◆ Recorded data
--------------------

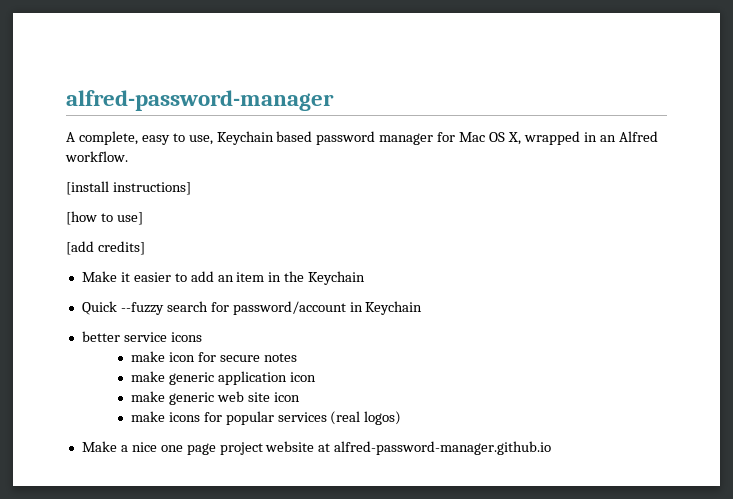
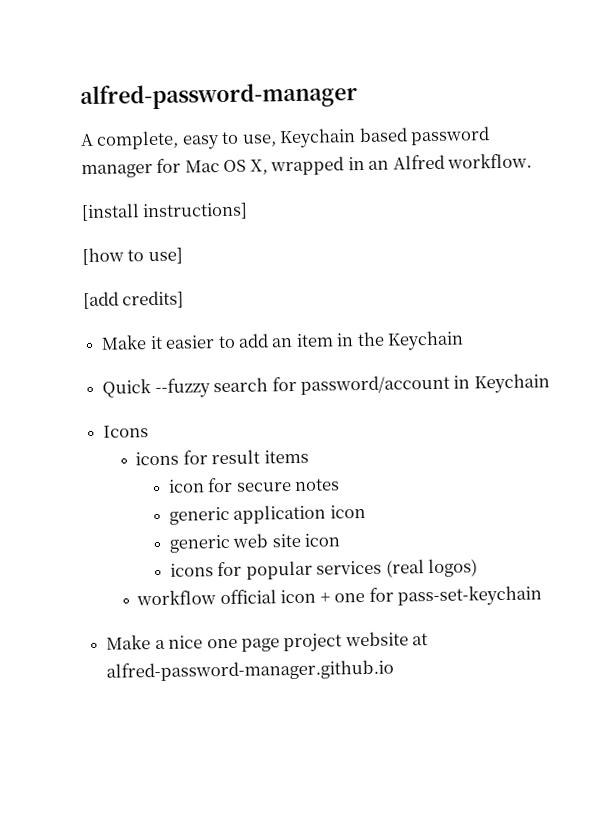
[81,331,202,342] [130,351,165,362] better service icons // make -> [103,425,150,438] [135,449,309,466] Icons // icons for result items //
[130,371,165,382] make -> (341, 484) none
[130,391,165,402] make -> (366, 511) none
[130,411,165,422] make -> (341, 540) none
(402, 418) none -> [136,585,543,607] // workflow official icon + one for pass-set-keychain

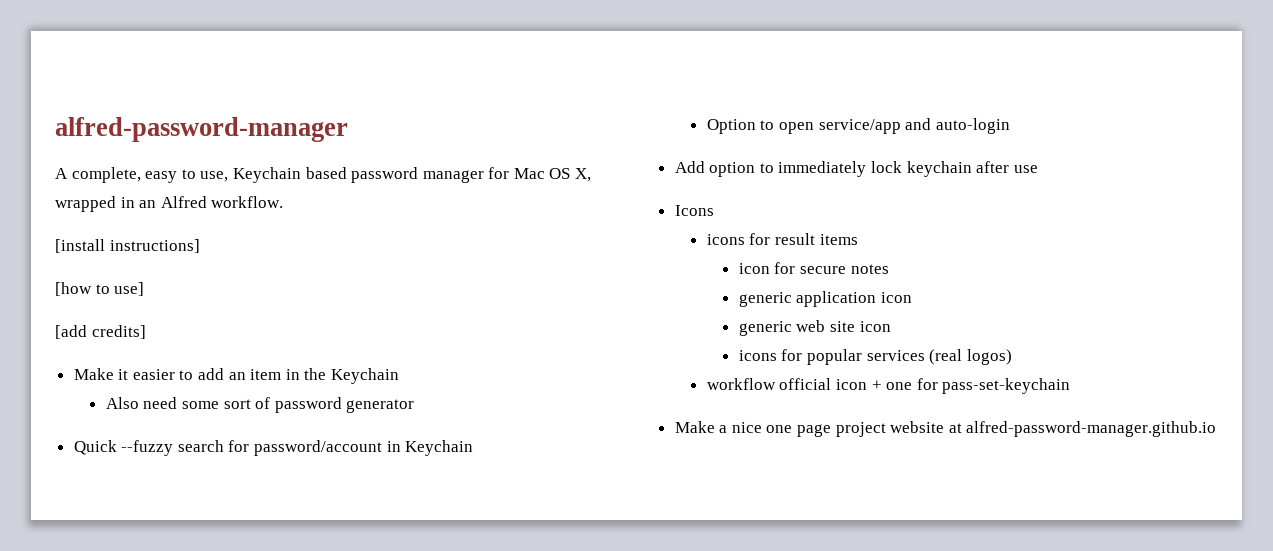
(465, 340) none -> [105,397,415,413] // Also need some sort of password generator
(550, 383) none -> [706,118,1010,134] [674,161,1038,177] // Option to open service/app and auto-login // Add option to immediately lock keychain after use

--------------------

◆ Directions for this task
Going through the entries above, report how many lines contain the word "none", with no other text.

◆ Solution for this exercise
6